Moi quand je frustre. J’écris un outil… ou je marche. C’est plus constructif que de me plaindre de l’immobilisme ambiant.

Est-ce que je frustre souvent? Si j’en juge par l’ampleur de ma librairie d’outils… pas mal…

Puis faudrait que je m’achète des souliers aussi, mes semelles sont complètement fini…

mardi 10 mars 2009

Expo-science régionale Bell

Ah! J’ai toujours une sorte de surexcitation qui m’envahit quand je pense à cette période de mon adolescence. C’est sûr que j’irai faire un tour au biodôme en fin de semaine pour aller voir les kiosques à la finale régionale de l’Expo-science.

Quand je regarde comment c’est passé la période d’adolescence de gens qui m’entourent j’ai toujours l’impression d’avoir été un extra-terrestre. Il y en a qui ont passé leur temps à faire du sport, d’autre à essayer de se trouver des combines pour être toujours sur le party. J’en ai connu qui ont passé leur temps à jouer à des jeux de rôles, Donjons et Dragons et associés. Certains ont passé leur temps dans la rue, à faire des mauvais coups. Des choses normales quoi. Moi, rien de tout ça. Ce qui, moi, m’a accroché complètement ce sont les clubs de sciences.

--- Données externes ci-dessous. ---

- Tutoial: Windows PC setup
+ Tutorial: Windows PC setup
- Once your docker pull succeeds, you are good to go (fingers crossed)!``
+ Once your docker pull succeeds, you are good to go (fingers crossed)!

La première fois, c’était en secondaire 2. A la polyvalente Leber (aujourd’hui nommé polyvalente de La Montée), il y avait le TNS, temps non-structuré. C’était des périodes à nos horaires, sans cours, mais où l’on pouvait participer à divers activités parascolaire. De la simple étude ou période de rattrapage, mais aussi des activités diverses reliées ou non à des cours. Je me souviens qu’après le cours d’initiation aux sciences physiques où on avait fait des expériences sur l’électrolyse de l’eau, mon professeur Bertrand Thibault m’avait invité à venir à période de TNS dont il était le responsable. J’avoue que je m’y était bien amusé à faire toutes sortes de variantes d’électrolyse. D’abord pour faire des bulles de gaz, oxygène, hydrogène, chlore mais ensuite pour faire des placages de nickel en se servant de vieux 5 cents comme électrodes (attention c’est illégal de détruire de la monnaie).

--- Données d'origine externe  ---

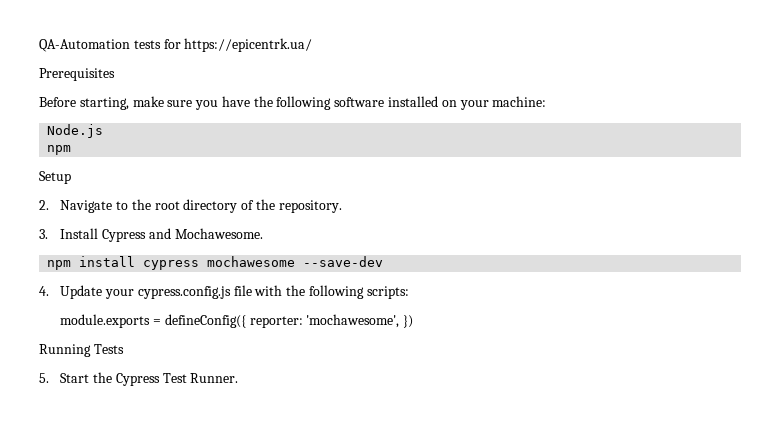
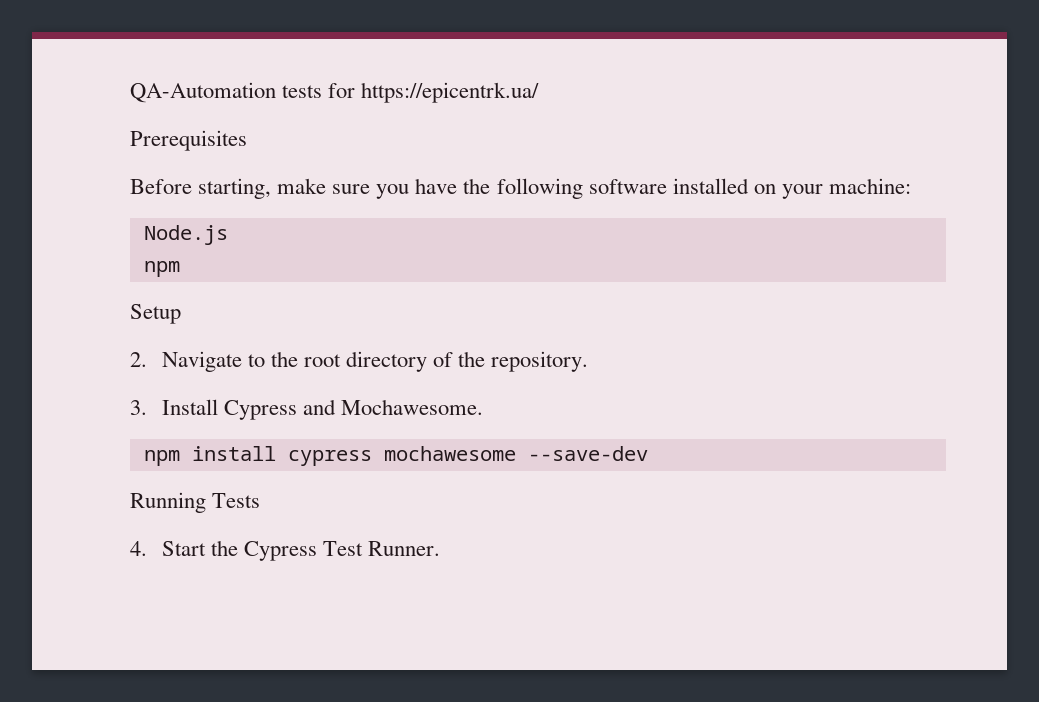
- 4. Update your cypress.config.js file with the following scripts:
- module.exports = defineConfig({ reporter: 'mochawesome', })
- 5. Start the Cypress Test Runner.
+ 4. Start the Cypress Test Runner.

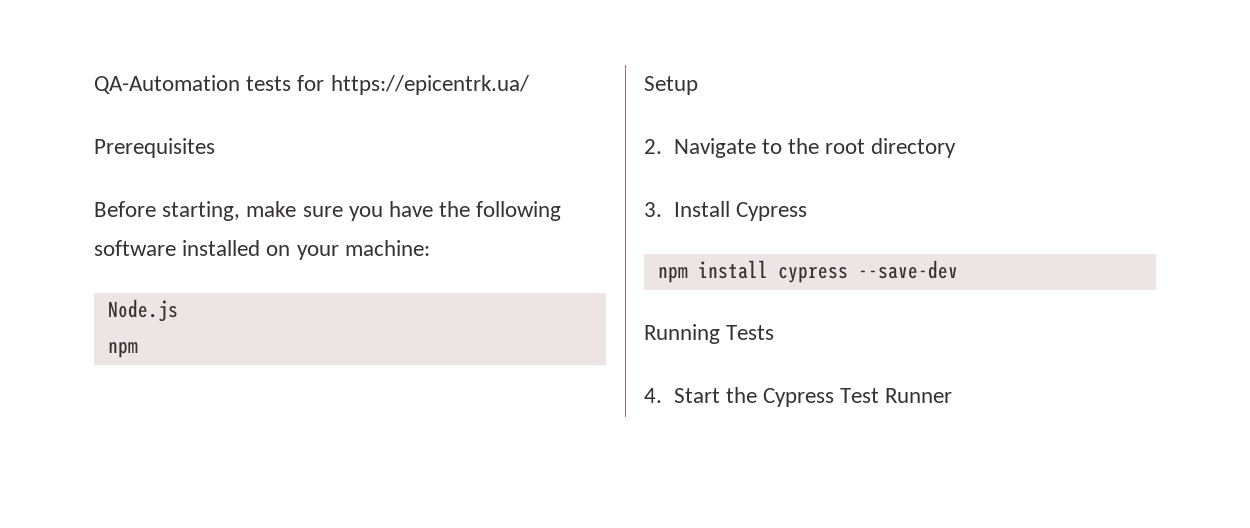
- 2. Navigate to the root directory of the repository.
+ 2. Navigate to the root directory
- 3. Install Cypress and Mochawesome.
+ 3. Install Cypress
- npm install cypress mochawesome --save-dev
+ npm install cypress --save-dev
- 4. Start the Cypress Test Runner.
+ 4. Start the Cypress Test Runner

Puis j’ai voulu faire des placages de chrome. Comme on avait pas de composé de chrome se prêtant bien au placage, nous avons dû d’abord prendre deux composés chimiques pour faire du chromate de potassium et alors en faire l’électrolyse et faire un beau placage chromé. Je dis beau, c’est assez exagéré car la clé que j’avais plaquée en chrome était inutilisable vu que le placage était loin d’être uniforme. C’était plus proche de la branche de sapin avec toutes ses aiguilles et très friables si vous voyez ce que je veux dire. Inutilisable comme résultat. Mais quand la piqure de la science te prend… En connaissez-vous beaucoup, vous, des étudiants qui passent tout leur temps libre à la bibliothèque à feuilleter Encyclopedia Britannica pour trouver des formules chimiques pour fabriquer du cyanure de cuivre à partir de l’oxygénation d’une solution de cyanure de potassium et de ruban cuivre?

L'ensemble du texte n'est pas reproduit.